Assuming
- Bruno@Racingwithbruno

- 2 hours ago
- 4 min read
Y’all ever notice how folks will spend good money on a dog, buy it organic treats, talk to it like it’s a therapist… and then when it’s time to walk the thing, they out there staring at their phone like the dog is the one supervising them?
I’m serious. You see ‘em everywhere. Dog’s over there trying to live its best life—sniffin’ bushes, investigating a leaf like it’s a crime scene—and the human? Head down. Scrollin’. Thumb goin’ like they’re defusing a bomb.
Now I ain’t against technology. I like knowin’ what the weather’s gonna be, I like watchin’ videos of raccoons stealin’ cat food just as much as the next person. But somewhere along the way, that “smart phone” done replaced actual thinking. We don’t process nothin’ no more
—we just refresh.
And I see the same mess in handicapping.
Oh yeah, we goin’ there.
You got folks out here treatin’ social media like it’s the Racing Form handed down from the mountaintop. Some fella named “Jo Speedy Bias” with 80 followers posts, “Speed is good on the turf today,” and suddenly that’s gospel truth. Folks runnin’ to the window like he just parted the Red Sea.
Meanwhile, “WorksByNumbers69” chimes in, “The 3 in the 5th is working great.” That’s it. No context. No explanation. Could be workin’ great compared to what—a lawnmower? A donkey? We don’t know. But people eat it up.
These social media handicappers could sell you a snow cone in Antarctica and have you thankin’ ‘em for the brain freeze.
It ain’t no different than that fella walkin’ Brutus while scrollin’. You ain’t payin’ attention to what matters. You just along for the ride, hopin’ somebody else done the thinkin’ for you.
Now listen, I’m not sayin’ everybody online is full of it—but you better take everything with a grain of salt the size of a biscuit. There are folks out there pushin’ information just to feel important. They’ll tell you, “I can move markets.” Buddy, you can barely move outta your mama’s basement Wi-Fi range.
And they always got that same look—profile picture of a Ferrari, bio says “Professional Handicapper,” and they got 150 followers, half of ‘em bots and the other half cousins.
So here’s some rules, plain and simple.
Rule #1: Get yourself a small circle you trust. Not a crowd. Not the internet. A circle. People whose opinions mean something because they’ve earned it. If your source got a cartoon avatar and a username like “WizardOfWinz,” you might wanna reconsider your life choices.

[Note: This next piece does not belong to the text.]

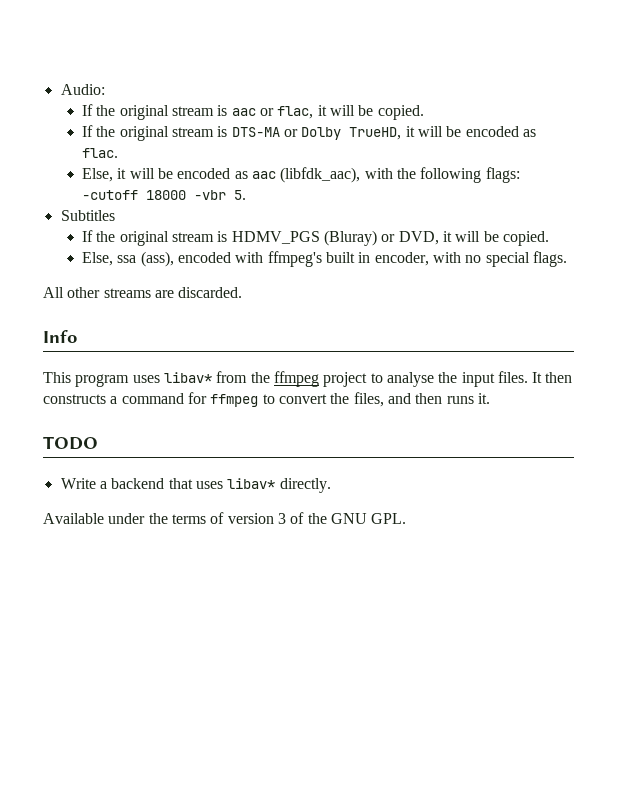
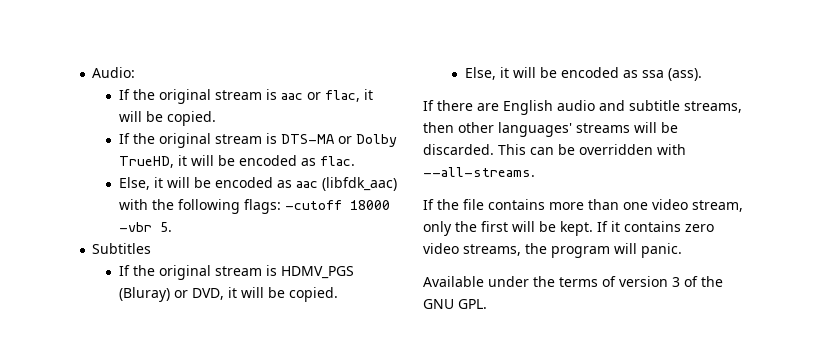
[280,167,361,183] (libfdk_aac), -> [321,177,397,191] (libfdk_aac)
[117,251,567,267] [43,287,243,298] [43,330,77,343] [43,371,573,387] [43,392,490,407] [43,436,98,450] [60,478,331,493] ssa (ass), encoded with ffmpeg's built in encoder, with no special flags. // All other streams are discarded. // Info // This program uses libav* from the ffmpeg project to analyse the input files. It then constructs a command for ffmpeg to convert the files, and then runs it. // TODO // Write a backend that uses libav* directly. -> [499,67,702,81] [423,100,742,115] [423,122,678,137] [423,144,686,155] [423,167,535,177] [423,199,743,212] [423,221,714,236] [423,243,682,258] it will be encoded as ssa (ass). // If there are English audio and subtitle streams, then other languages' streams will be discarded. This can be overridden with --all-streams. // If the file contains more than one video stream, only the first will be kept. If it contains zero video streams, the program will panic.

Rule #2: Context is king. Who, what, when, where. That’s not a comedy routine—that’s survival. Take morning lines, for example. Some of them line makers got opinions stronger than black coffee and twice as bitter. They’ll hold grudges, play favorites, nudge odds like they’re settlin’ personal scores.
You ever see a horse with sharp works—especially from the gate—listed at 20-1? That ain’t always reality. Sometimes that’s attitude.
And if you take that number at face value, you’re already behind.
Rule #2A: Track conditions ain’t one-size-fits-all.Just ‘cause a horse won on a sloppy track last time don’t mean he’s gonna love today’s mud bath. Maybe last time he was out front, clean as a whistle. Today? He’s buried inside, eatin’ kickback like it’s a buffet he didn’t order.
But folks hear “speed is good” and lump it all together like it’s a potluck.
Nah. Which speed? Under what conditions? Against who?
That’s the question.
Rule #3: Stop predictin’ chaos like it’s guaranteed. People see three speed horses in the 5th and go, “Oh, meltdown city! Closers in the 5th!”
But guess what? Jockeys ain’t stupid. Trainers ain’t blind. They see the same thing you do. So two of ‘em take back, try to get cute—and suddenly one horse is out there on an easy lead like he’s on a Sunday stroll.
Race over.
Rule #4: Don’t assume. Ever. Assumption is the fastest way to go broke with confidence.
You see a first-time starter or a layoff horse workin’ lights out, and you go, “Eh, trainer’s 8%, probably needs a race.”
Boom. Horse wins and pays $27.
Why? Because you trusted a stat over your own eyes.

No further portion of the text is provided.